**What you need to do:**
Skip pictures in the listing below; copy exactly the lines from the one with "filter: none -> PC NO >= 10" through the one with "박근혜 | MBTI: ESTJ -> ISFP", inclusive.

**Given information:**
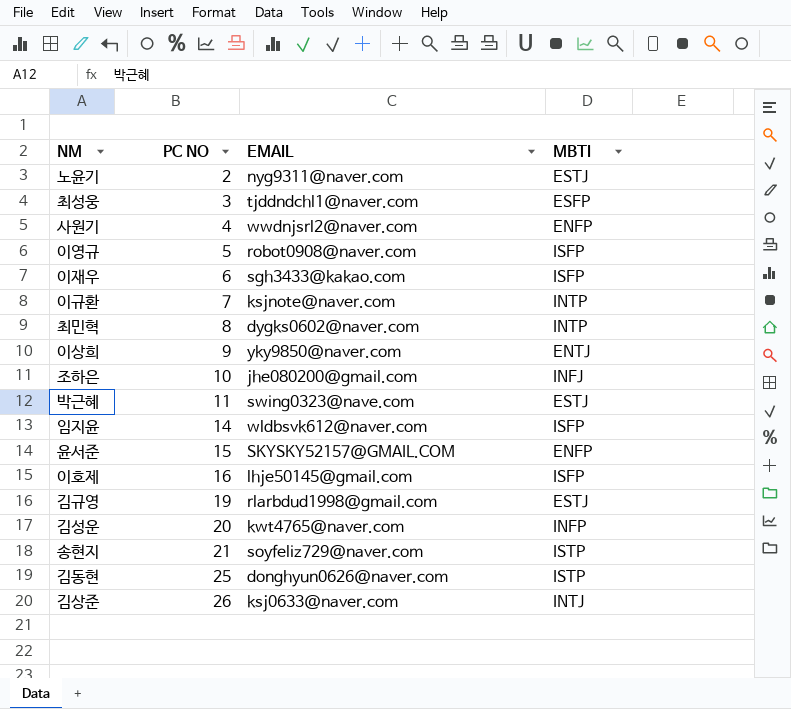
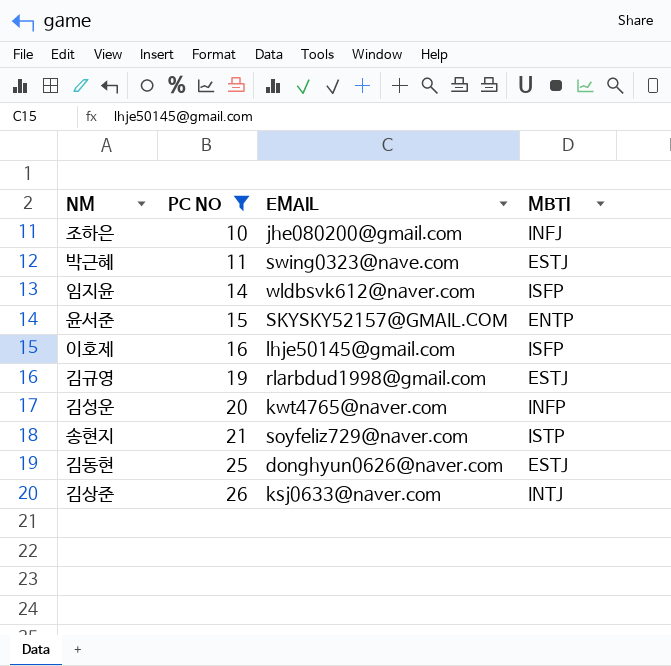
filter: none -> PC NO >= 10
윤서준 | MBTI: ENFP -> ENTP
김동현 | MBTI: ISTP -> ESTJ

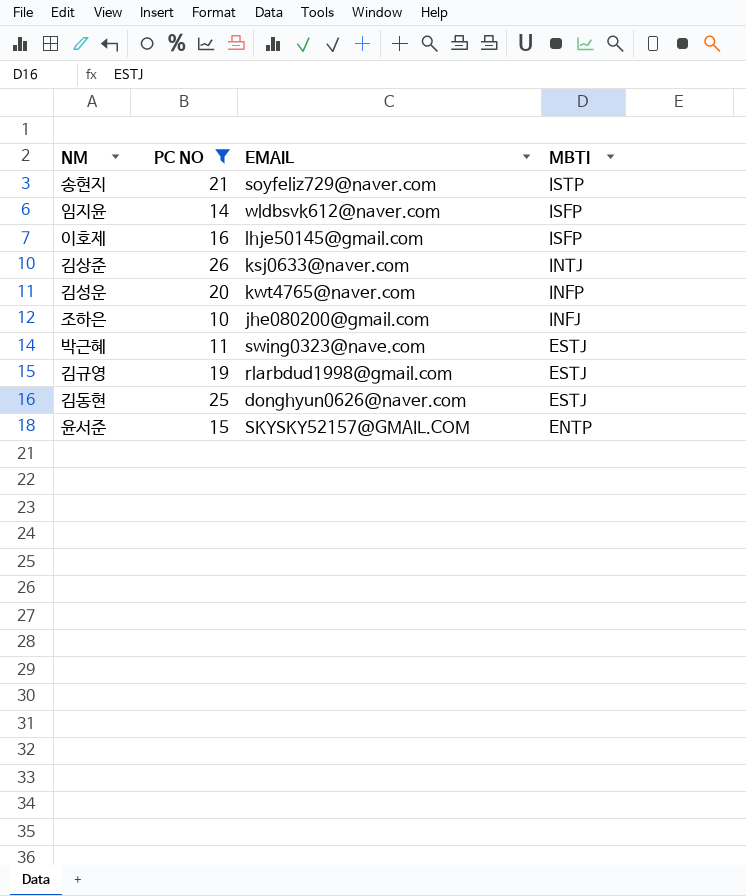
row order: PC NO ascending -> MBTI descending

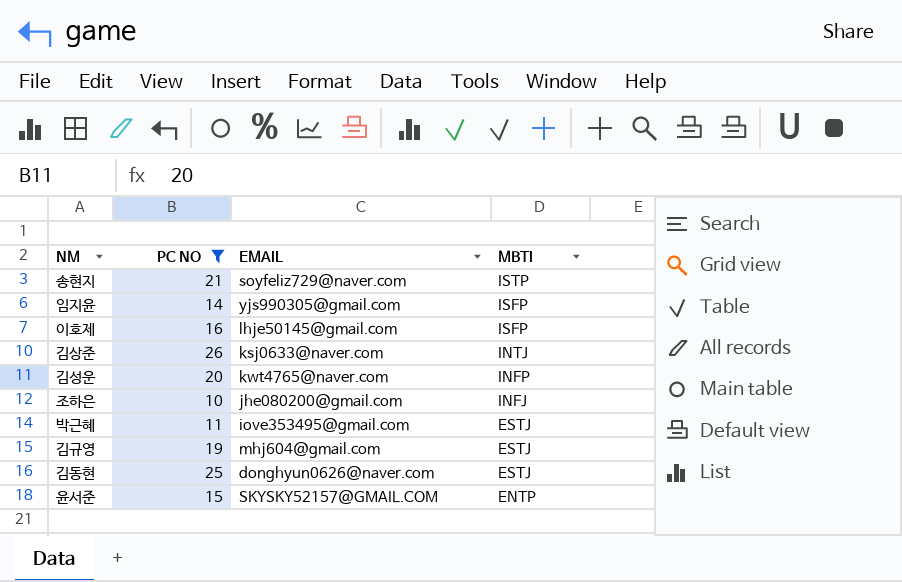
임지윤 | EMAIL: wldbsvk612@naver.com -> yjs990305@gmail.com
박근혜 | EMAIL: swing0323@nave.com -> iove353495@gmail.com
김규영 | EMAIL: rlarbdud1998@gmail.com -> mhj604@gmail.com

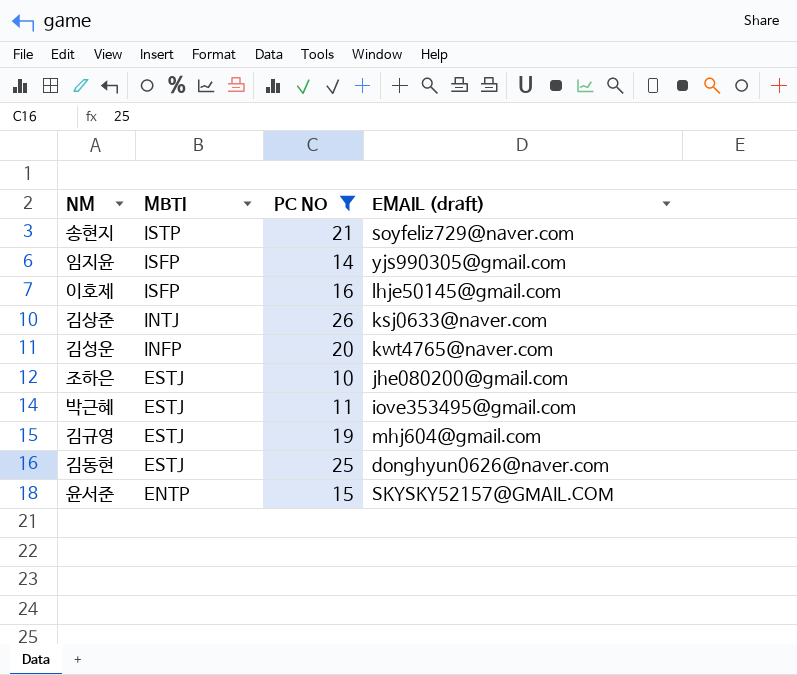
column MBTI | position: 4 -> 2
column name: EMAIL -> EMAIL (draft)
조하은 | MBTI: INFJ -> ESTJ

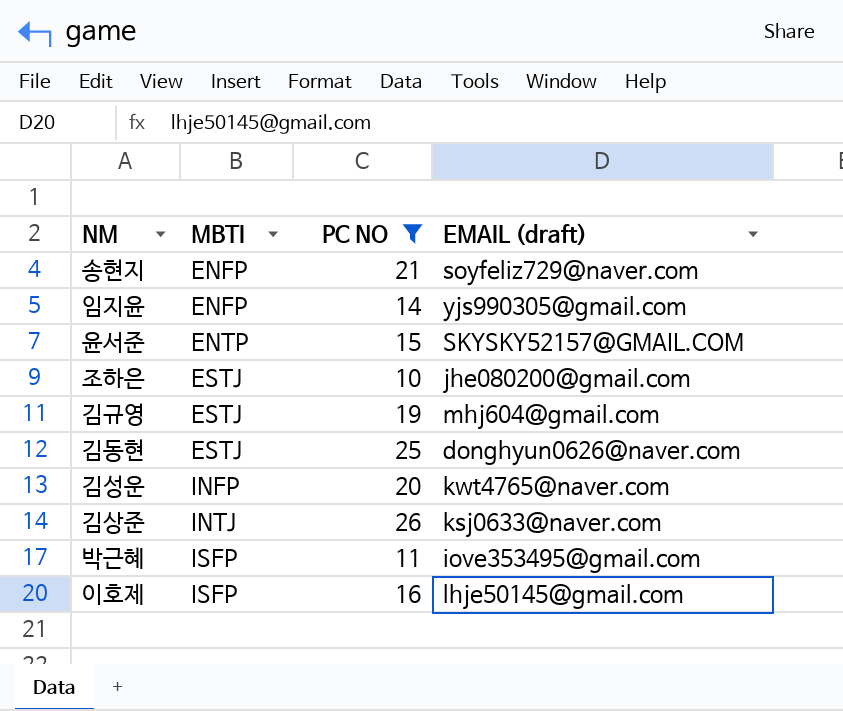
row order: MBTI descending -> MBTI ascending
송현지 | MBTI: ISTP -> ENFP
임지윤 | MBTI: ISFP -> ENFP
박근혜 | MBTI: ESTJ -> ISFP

==

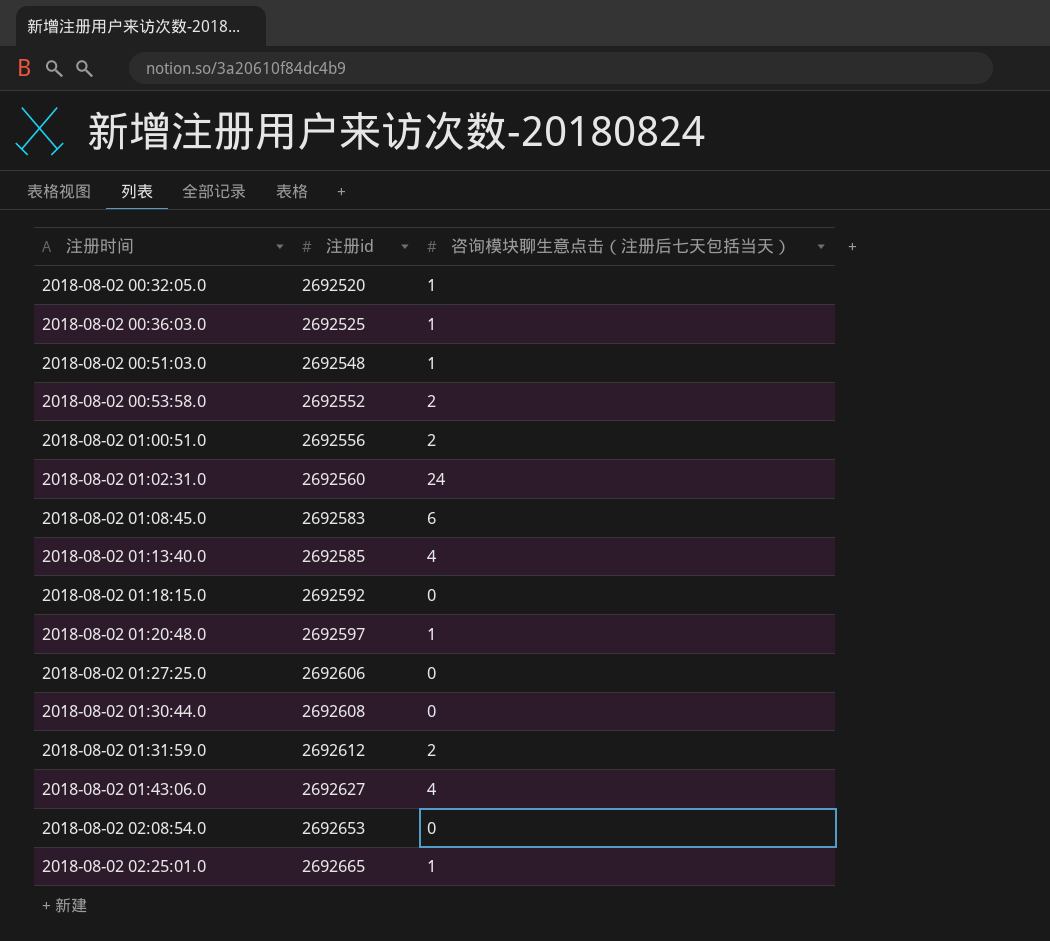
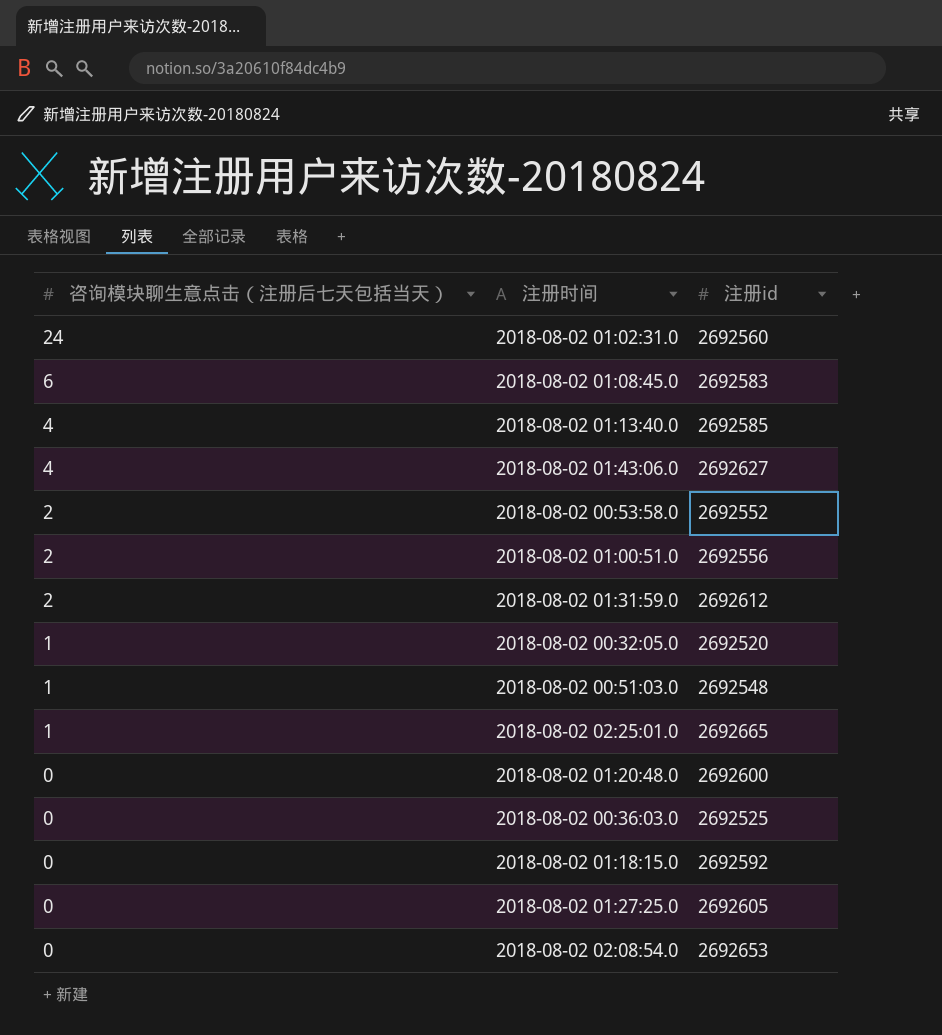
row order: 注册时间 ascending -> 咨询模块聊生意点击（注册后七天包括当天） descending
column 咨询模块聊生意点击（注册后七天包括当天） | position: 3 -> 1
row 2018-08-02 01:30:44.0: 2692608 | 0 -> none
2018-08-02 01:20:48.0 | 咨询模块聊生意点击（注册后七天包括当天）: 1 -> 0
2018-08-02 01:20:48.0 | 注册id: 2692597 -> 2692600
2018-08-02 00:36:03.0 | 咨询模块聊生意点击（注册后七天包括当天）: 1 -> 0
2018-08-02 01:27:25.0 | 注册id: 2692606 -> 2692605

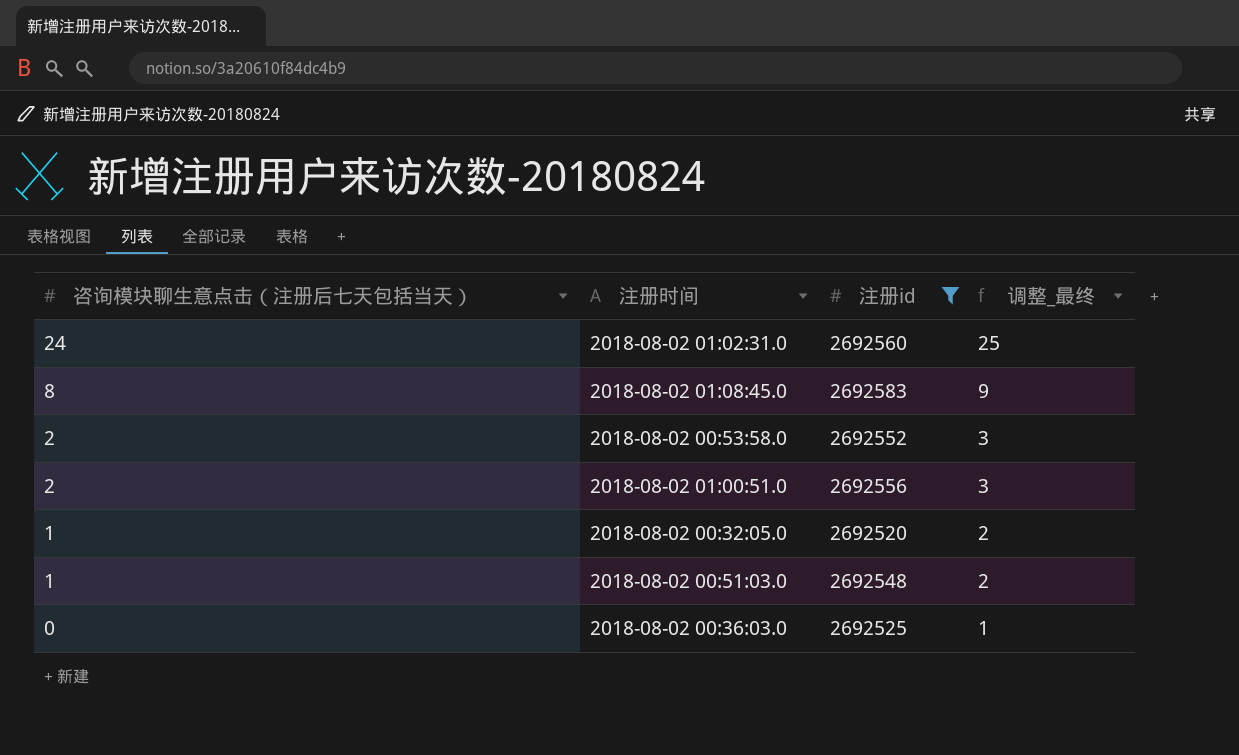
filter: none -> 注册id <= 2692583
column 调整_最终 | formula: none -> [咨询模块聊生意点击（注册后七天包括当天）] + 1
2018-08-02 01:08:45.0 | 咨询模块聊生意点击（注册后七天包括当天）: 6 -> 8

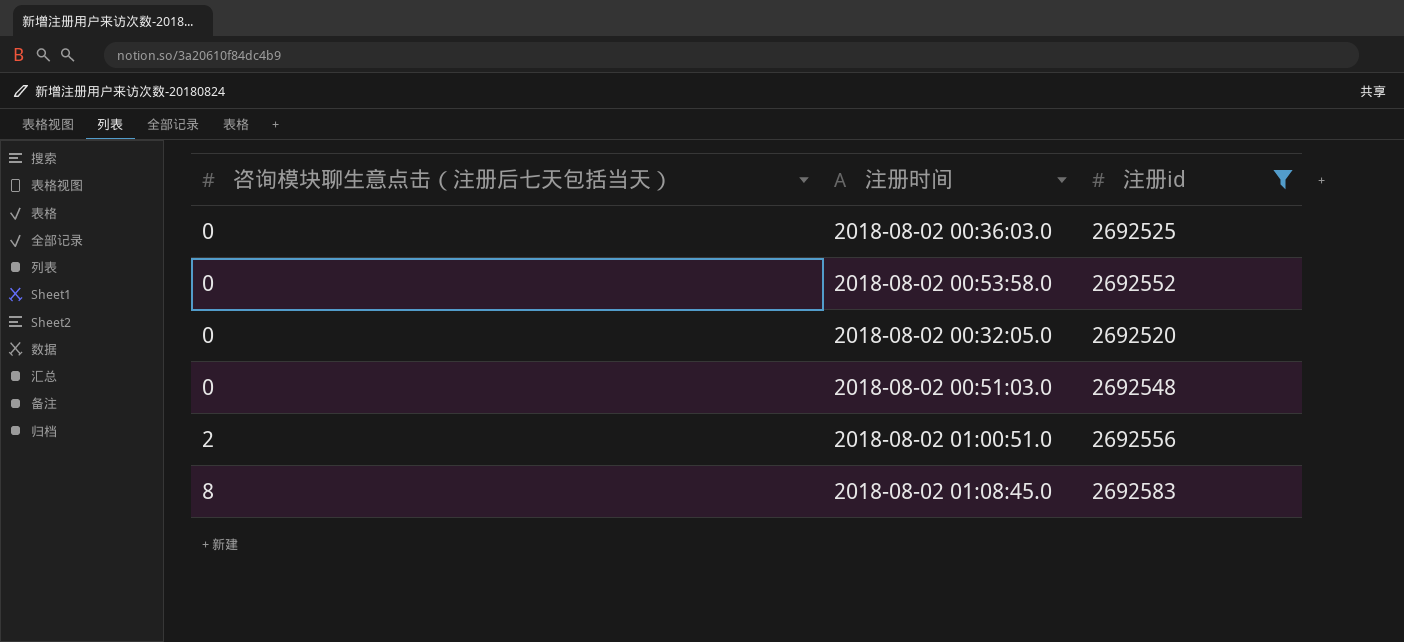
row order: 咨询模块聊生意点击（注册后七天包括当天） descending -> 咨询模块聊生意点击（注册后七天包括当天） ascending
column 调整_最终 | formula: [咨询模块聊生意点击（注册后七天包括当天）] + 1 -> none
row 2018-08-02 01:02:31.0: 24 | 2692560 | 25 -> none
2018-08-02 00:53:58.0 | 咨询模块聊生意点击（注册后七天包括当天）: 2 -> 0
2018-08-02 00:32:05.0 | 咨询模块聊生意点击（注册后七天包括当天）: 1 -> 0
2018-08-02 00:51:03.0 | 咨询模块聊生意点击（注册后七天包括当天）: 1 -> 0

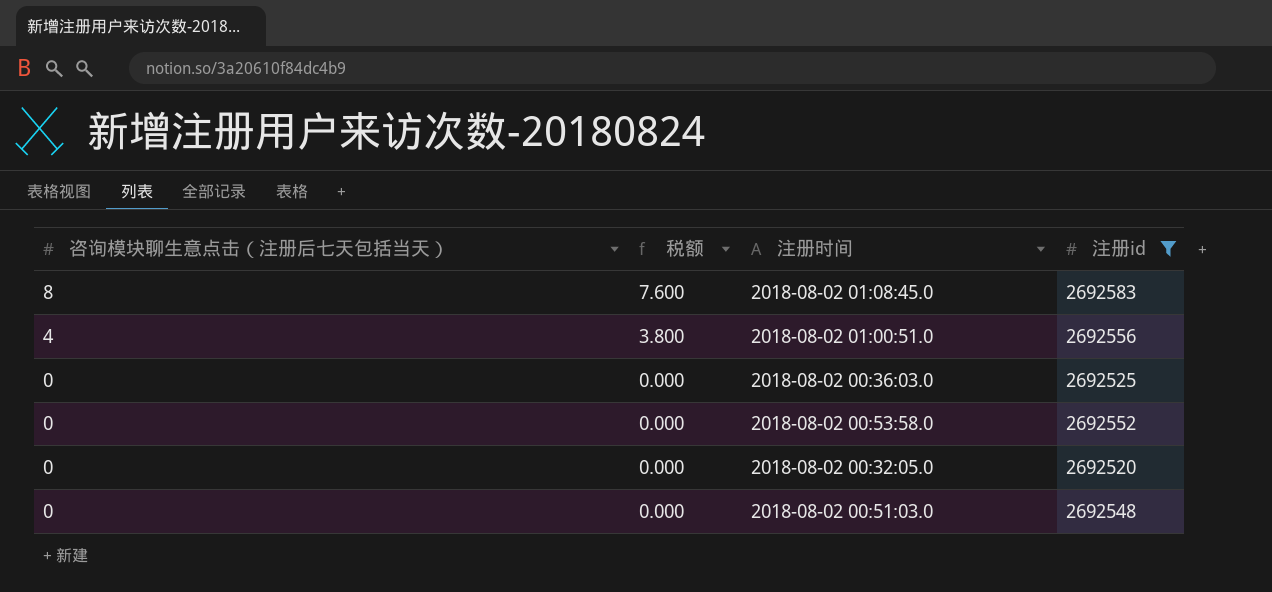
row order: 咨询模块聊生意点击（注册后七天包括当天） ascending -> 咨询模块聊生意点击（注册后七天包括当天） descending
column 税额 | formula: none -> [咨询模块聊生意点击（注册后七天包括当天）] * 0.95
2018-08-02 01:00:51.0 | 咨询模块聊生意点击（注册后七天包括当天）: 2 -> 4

**Task response:**
filter: none -> PC NO >= 10
윤서준 | MBTI: ENFP -> ENTP
김동현 | MBTI: ISTP -> ESTJ

row order: PC NO ascending -> MBTI descending

임지윤 | EMAIL: wldbsvk612@naver.com -> yjs990305@gmail.com
박근혜 | EMAIL: swing0323@nave.com -> iove353495@gmail.com
김규영 | EMAIL: rlarbdud1998@gmail.com -> mhj604@gmail.com

column MBTI | position: 4 -> 2
column name: EMAIL -> EMAIL (draft)
조하은 | MBTI: INFJ -> ESTJ

row order: MBTI descending -> MBTI ascending
송현지 | MBTI: ISTP -> ENFP
임지윤 | MBTI: ISFP -> ENFP
박근혜 | MBTI: ESTJ -> ISFP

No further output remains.